Description Suggest change

From Steamboat Springs Rock guidebook: "the Domes are what might be called an alpine climbing oasis. Tucked away within Routt National Forest, they're a group of rock giants that emerge from the evergreens and form [discrete] canyon walls to the creek below. The climbs range from one to five pitches or more, depending on your ambition and creativity, with a vertical gain of up to 350 feet."

A very important thing to know is that this area is closed most of the year (at least until mid-summer) due to falcon and eagle nesting on the Domes. Please contact the Forest Service for this information before heading up.

Per Jason Chinchen: this was first climbed by Bruce Campbell, Art Higbee, and Brian Daniell, Jim Ncgee, and more locals in the late 1970s.
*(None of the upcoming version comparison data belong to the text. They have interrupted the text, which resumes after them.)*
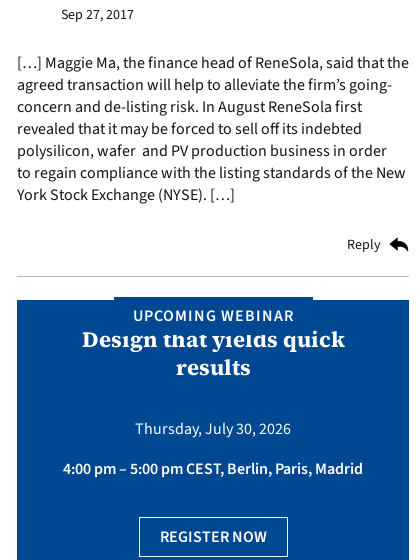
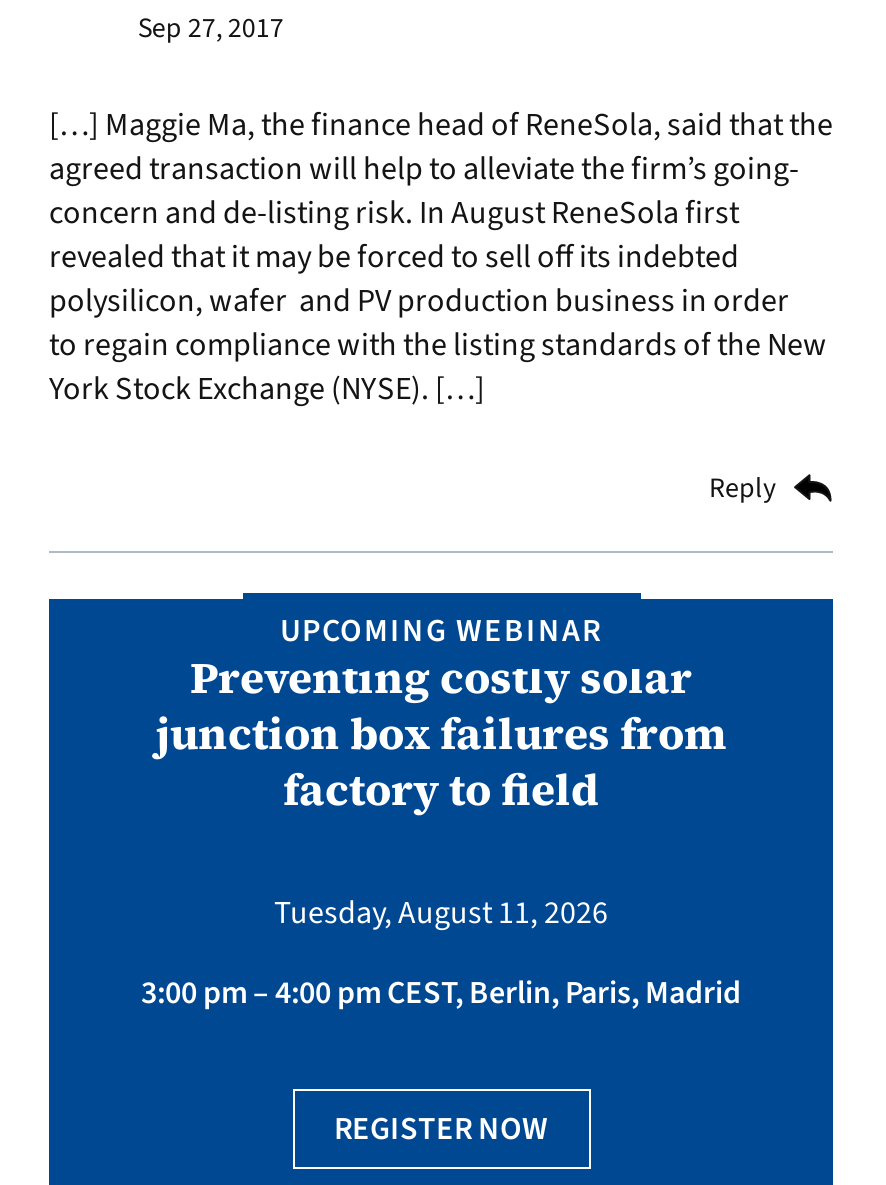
- Design that yields quick
- results
+ Preventing costly solar
+ junction box failures from
+ factory to field

- Thursday, July 30, 2026
+ Tuesday, August 11, 2026

- 4:00 pm – 5:00 pm CEST, Berlin, Paris, Madrid
+ 3:00 pm – 4:00 pm CEST, Berlin, Paris, Madrid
Getting There Suggest change

From SSRG: "From Steamboat Springs, take US 40 east, to Rabbit Ears Pass. Look for Forest Service Road 100 [(aka Buffalo Park Rd. or CR-19)] to Buffalo Park. Turn right and follow FS-100 for [exactly] 10 miles. There is room to park on both sides of the road... watch your mileage, because it's not immediately obvious. If you reach Buffalo Park, you've gone too far.

The trail to the Domes is about a 1.5 mile hike, marked by survey tape, and crosses two meadows which are usually soggy; your feet may get wet. Beware of fallen logs and land sharks.... Camping spots are abundant along NF-100... There are six domes with established routes on them. They are: The Dome, Elephant Foot Buttress, Rotten Rock, Bimini Buttress, Parker House Dome, and Glob Rock".

The trailhead isn't at all obvious, so watch once you're exactly 10 miles in, pull over, and look for a trail on the right.

Per Ryan Ernstes: this is indeed very hard to find. From US Highway 40, we clocked 9.7 miles to the trailhead. It’s not marked by any signs, and it’s easy to miss from the car. The trail is on the right and may be marked by a small cairn. Coordinates for the trail are 40º 16.9414' N, 106º 36.9841' W.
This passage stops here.